▶ Assigned task
Among the lines below, tally those holding the string "please" and give the total only.
Start of Excerpted records
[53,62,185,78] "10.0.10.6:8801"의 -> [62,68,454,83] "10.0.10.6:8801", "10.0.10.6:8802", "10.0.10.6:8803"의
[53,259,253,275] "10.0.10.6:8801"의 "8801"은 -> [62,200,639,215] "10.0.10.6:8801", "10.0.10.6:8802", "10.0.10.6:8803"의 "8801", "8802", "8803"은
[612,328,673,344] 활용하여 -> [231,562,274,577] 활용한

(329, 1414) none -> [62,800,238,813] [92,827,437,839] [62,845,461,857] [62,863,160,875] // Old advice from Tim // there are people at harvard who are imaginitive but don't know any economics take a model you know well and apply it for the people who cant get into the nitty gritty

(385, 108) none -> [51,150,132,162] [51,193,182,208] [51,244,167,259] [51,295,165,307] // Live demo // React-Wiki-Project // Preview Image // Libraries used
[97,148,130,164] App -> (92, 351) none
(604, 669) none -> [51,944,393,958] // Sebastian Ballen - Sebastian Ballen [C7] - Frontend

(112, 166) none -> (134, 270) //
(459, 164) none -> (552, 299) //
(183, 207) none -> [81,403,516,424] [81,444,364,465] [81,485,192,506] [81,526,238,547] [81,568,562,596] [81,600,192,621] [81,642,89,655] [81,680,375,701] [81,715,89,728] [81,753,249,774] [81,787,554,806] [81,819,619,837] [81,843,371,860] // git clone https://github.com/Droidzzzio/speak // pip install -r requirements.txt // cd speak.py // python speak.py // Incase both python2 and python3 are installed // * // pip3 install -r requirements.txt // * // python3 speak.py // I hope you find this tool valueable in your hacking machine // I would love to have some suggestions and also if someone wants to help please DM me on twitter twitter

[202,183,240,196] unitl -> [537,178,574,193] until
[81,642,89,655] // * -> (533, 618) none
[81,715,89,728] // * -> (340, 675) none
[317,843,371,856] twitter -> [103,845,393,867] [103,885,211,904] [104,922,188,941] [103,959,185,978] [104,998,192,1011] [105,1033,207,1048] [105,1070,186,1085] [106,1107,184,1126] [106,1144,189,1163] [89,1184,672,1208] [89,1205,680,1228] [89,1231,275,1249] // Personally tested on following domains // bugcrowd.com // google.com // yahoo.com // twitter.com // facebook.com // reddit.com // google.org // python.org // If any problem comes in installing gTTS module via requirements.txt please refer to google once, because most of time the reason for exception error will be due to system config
End of Excerpted records
▶ Answer section
2